Comparative study of Wavelet transform and Fourier domain filtering for medical image denoising
M. Ali Saif, Bassam M. Mughalles, Ibrahim G. H. Loqman
TL;DR
This study systematically compares two transform-domain denoising strategies for medical images: a global Discrete Wavelet Transform (DWT) method and a block-based Discrete Fourier Cosine Transform (DFCT) approach. Using a 512×512 CT image contaminated with Gaussian, Uniform, Poisson, and Salt-and-Pepper noise, the authors evaluate performance with $SNR$, $PSNR$, and $IM$ across multiple wavelet families and thresholding rules, alongside a blockwise DFCT filter with local processing.

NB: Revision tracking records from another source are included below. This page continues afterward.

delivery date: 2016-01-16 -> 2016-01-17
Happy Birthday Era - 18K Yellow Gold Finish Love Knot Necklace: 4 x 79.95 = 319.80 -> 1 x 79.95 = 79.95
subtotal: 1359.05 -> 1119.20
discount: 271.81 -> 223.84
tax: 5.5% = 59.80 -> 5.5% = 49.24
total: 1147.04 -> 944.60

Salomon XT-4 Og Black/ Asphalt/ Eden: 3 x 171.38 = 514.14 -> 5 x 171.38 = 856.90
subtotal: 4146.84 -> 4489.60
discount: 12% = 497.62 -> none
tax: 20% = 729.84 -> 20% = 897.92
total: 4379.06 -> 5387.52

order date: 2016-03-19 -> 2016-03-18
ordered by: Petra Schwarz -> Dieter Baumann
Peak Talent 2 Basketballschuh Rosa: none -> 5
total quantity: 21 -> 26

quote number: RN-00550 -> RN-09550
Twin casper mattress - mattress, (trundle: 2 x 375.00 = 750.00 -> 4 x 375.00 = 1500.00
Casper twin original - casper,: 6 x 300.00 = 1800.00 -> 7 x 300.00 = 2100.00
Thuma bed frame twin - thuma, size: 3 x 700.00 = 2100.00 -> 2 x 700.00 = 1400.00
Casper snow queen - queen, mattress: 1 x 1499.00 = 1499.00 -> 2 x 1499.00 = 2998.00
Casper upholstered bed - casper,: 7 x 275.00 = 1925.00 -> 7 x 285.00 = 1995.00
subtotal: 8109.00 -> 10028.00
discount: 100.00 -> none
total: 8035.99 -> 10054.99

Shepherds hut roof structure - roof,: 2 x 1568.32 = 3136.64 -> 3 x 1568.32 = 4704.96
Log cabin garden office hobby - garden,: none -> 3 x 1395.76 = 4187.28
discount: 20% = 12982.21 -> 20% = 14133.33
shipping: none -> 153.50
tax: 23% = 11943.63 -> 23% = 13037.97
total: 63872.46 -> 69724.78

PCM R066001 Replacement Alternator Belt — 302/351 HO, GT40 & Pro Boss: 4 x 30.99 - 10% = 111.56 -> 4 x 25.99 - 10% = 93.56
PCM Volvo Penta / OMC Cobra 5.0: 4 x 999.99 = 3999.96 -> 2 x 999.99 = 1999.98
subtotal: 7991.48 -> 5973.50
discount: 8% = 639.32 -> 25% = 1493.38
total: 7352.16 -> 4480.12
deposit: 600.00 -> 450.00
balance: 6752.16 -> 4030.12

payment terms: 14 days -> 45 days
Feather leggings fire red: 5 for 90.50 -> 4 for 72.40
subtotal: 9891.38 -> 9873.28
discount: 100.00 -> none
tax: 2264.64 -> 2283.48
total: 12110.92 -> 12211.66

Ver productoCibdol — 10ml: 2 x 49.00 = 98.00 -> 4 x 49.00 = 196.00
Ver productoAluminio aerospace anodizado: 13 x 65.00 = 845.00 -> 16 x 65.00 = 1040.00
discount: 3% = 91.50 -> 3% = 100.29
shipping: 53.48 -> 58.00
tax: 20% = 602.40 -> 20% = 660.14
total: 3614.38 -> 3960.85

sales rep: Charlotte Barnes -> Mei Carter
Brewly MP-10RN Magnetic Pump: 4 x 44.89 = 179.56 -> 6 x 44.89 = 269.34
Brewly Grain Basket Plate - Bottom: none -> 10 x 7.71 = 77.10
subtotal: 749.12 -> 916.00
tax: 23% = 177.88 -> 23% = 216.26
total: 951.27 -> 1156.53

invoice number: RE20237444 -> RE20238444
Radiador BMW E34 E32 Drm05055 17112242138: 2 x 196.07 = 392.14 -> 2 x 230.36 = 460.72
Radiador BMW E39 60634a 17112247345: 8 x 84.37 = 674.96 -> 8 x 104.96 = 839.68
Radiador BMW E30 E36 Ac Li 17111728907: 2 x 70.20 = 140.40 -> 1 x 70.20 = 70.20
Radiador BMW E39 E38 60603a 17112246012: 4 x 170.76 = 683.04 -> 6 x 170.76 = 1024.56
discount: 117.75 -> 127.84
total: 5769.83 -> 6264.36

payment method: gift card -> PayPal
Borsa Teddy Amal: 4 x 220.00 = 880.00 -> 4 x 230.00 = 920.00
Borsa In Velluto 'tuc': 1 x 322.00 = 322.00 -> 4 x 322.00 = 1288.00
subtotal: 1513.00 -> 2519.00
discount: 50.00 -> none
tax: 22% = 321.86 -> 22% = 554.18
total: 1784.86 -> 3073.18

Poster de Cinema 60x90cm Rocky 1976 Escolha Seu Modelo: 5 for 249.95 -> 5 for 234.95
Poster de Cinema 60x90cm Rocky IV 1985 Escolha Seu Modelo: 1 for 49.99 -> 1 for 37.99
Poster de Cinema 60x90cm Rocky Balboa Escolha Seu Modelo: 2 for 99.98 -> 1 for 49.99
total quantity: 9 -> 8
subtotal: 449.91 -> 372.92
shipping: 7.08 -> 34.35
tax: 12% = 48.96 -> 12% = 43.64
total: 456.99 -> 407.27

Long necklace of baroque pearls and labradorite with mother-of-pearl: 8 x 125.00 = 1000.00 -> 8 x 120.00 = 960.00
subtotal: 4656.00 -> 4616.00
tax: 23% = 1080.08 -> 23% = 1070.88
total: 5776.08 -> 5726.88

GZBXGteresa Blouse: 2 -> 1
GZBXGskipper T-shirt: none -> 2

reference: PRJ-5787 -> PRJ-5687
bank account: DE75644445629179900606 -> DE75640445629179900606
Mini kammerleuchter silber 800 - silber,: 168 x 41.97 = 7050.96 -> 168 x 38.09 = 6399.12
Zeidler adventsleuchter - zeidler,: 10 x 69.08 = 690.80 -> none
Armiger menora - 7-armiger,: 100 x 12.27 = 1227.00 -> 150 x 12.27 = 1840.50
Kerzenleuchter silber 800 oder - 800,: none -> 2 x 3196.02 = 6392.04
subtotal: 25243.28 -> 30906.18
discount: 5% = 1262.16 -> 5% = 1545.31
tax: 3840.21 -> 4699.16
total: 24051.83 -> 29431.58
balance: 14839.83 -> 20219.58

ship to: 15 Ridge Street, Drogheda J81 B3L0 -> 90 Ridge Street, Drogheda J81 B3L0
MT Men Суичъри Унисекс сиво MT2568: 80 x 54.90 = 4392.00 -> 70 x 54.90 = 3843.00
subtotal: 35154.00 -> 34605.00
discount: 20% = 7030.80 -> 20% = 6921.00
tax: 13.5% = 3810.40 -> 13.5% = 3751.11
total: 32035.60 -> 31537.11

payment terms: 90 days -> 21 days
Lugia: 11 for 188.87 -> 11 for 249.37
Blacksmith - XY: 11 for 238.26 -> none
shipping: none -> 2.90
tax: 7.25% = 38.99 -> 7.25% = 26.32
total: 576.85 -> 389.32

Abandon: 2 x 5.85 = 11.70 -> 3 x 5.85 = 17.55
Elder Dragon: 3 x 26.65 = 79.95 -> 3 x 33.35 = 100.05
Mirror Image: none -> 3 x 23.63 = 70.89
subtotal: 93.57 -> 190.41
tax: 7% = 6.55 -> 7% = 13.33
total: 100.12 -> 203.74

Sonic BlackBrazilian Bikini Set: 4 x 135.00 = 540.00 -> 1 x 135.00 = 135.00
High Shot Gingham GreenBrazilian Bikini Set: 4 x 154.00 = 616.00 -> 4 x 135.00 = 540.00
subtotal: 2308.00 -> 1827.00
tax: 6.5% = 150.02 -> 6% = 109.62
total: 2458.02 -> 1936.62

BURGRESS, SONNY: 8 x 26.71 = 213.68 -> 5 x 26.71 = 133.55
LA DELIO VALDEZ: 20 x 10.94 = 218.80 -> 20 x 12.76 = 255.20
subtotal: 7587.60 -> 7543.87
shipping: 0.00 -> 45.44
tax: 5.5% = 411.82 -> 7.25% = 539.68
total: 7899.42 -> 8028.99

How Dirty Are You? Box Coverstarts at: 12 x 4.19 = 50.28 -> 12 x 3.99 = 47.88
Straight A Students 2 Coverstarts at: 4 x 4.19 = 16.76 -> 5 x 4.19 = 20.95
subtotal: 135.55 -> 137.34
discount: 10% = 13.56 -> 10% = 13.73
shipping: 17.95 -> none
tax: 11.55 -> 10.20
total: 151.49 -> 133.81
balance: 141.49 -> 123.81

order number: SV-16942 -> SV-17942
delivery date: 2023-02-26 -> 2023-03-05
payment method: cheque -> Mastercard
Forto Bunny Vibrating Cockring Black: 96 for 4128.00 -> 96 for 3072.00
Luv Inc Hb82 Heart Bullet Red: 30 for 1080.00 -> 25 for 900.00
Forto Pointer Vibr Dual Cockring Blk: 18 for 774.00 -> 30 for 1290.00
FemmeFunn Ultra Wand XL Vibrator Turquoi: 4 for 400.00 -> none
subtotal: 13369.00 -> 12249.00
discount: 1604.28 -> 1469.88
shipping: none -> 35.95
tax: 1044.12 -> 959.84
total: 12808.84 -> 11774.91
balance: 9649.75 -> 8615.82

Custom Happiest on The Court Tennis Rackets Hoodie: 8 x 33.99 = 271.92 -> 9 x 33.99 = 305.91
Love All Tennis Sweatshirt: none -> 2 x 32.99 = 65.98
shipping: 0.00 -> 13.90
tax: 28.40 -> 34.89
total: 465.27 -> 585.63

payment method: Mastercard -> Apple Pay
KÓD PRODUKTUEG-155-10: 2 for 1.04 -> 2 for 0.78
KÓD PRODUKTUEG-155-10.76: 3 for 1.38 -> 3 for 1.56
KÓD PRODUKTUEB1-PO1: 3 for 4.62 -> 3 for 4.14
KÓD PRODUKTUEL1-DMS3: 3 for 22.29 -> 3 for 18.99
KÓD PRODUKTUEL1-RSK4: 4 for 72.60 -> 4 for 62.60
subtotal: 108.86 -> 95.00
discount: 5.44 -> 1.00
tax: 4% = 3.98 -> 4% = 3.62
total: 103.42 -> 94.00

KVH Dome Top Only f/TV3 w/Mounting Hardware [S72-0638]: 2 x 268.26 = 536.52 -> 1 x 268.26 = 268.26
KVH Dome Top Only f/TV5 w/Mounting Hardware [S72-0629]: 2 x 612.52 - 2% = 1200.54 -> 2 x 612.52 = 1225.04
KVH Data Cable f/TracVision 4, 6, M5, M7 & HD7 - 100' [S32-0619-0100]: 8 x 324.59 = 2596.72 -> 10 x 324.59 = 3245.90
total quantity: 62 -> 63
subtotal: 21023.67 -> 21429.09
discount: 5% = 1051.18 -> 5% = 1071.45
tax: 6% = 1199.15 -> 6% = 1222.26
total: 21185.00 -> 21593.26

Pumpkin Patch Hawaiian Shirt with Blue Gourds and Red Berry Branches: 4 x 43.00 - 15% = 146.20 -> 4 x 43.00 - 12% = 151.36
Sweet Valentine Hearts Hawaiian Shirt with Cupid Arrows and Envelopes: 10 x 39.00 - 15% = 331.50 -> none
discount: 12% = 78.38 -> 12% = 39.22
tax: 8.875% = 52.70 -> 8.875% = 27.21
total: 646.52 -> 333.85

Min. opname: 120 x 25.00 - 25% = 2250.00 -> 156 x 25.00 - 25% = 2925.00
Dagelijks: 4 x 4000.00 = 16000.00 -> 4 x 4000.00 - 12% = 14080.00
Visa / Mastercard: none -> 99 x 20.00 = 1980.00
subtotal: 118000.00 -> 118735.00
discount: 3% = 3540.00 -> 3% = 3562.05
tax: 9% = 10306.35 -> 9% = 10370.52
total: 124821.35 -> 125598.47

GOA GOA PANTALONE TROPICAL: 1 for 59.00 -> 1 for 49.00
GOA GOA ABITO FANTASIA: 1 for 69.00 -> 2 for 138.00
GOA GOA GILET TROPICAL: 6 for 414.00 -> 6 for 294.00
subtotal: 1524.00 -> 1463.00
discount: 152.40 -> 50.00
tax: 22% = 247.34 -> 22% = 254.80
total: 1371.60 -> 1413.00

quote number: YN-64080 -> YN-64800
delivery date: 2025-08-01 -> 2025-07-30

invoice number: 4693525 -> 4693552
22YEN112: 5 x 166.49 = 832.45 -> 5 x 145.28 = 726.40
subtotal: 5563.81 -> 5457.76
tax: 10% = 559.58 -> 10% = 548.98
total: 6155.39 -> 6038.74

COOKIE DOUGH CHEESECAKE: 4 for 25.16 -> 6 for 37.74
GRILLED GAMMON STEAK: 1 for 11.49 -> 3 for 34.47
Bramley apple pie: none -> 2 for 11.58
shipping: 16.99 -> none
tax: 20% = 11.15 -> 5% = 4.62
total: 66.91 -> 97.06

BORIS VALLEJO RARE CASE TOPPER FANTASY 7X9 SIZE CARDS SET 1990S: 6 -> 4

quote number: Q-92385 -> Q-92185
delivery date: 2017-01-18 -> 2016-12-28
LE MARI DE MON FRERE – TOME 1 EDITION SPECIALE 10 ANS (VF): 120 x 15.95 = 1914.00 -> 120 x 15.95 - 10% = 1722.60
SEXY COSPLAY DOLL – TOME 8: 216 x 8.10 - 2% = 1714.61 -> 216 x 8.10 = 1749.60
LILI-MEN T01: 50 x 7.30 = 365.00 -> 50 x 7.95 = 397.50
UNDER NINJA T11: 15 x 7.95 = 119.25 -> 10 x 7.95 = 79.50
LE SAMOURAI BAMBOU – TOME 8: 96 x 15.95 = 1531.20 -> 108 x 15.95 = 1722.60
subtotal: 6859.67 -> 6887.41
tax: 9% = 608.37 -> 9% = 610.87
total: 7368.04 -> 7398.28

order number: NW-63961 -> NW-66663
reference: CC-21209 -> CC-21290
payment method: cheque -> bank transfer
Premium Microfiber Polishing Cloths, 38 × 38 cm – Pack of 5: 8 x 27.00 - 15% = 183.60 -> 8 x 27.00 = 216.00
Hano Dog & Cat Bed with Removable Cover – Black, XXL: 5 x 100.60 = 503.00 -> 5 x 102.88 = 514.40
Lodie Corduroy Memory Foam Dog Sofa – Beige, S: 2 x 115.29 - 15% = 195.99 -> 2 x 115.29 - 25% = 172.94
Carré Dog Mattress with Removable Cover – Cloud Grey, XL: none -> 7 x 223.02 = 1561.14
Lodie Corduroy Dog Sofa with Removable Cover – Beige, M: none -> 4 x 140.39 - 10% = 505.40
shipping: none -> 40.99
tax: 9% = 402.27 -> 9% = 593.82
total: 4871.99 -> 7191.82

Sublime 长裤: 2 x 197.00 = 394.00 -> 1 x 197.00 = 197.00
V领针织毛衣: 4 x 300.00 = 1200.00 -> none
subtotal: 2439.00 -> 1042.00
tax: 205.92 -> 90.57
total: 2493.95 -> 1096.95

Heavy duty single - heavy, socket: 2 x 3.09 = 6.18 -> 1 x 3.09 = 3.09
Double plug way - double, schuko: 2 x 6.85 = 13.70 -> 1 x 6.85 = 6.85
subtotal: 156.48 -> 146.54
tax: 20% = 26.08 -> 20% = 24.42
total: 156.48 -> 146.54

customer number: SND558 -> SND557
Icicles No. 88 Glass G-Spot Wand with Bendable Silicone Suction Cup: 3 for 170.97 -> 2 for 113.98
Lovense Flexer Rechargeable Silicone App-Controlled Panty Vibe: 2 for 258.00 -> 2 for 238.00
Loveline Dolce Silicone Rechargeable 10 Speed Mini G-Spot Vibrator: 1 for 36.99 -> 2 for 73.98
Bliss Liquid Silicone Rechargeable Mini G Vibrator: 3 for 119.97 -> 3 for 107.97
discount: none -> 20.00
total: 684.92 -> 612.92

The central finding is that the block-based DFCT consistently outperforms the global DWT across all noise types, attributing gains to local adaptation and suppression of global artifacts. The work underscores that processing framework can dominate transform properties in practical denoising and positions block-based DFCT as an effective, efficient option for clinical imaging tasks, with future work focusing on adaptive local-wavelet strategies to bridge any remaining gaps.
Abstract
Denoising of images is a crucial preprocessing step in medical imaging, essential for improving diagnostic clarity. While deep learning methods offer state-of-the-art performance, their computational complexity and data requirements can be prohibitive. In this study we present a comprehensive comparative analysis of two classical, computationally efficient transform-domain techniques: Discrete Wavelet Transform (DWT) and Discrete Fourier Cosine Transform (DFCT) filtering. We evaluated their efficacy in denoising medical images which corrupted by Gaussian, Uniform, Poisson, and Salt-and-Pepper noise. Contrary to the common hypothesis favoring wavelets for their multi-resolution capabilities, our results demonstrate that a block-based DFCT approach consistently and significantly outperforms a global DWT approach across all noise types and performance metrics (SNR, PSNR, IM). We attribute DFCT's superior performance to its localized processing strategy, which better preserves fine details by operating on small image blocks, effectively adapting to local statistics without introducing global artifacts. This finding underscores the importance of algorithmic selection based on processing methodology, not just transform properties, and positions DFCT as a highly effective and efficient denoising tool for practical medical imaging applications.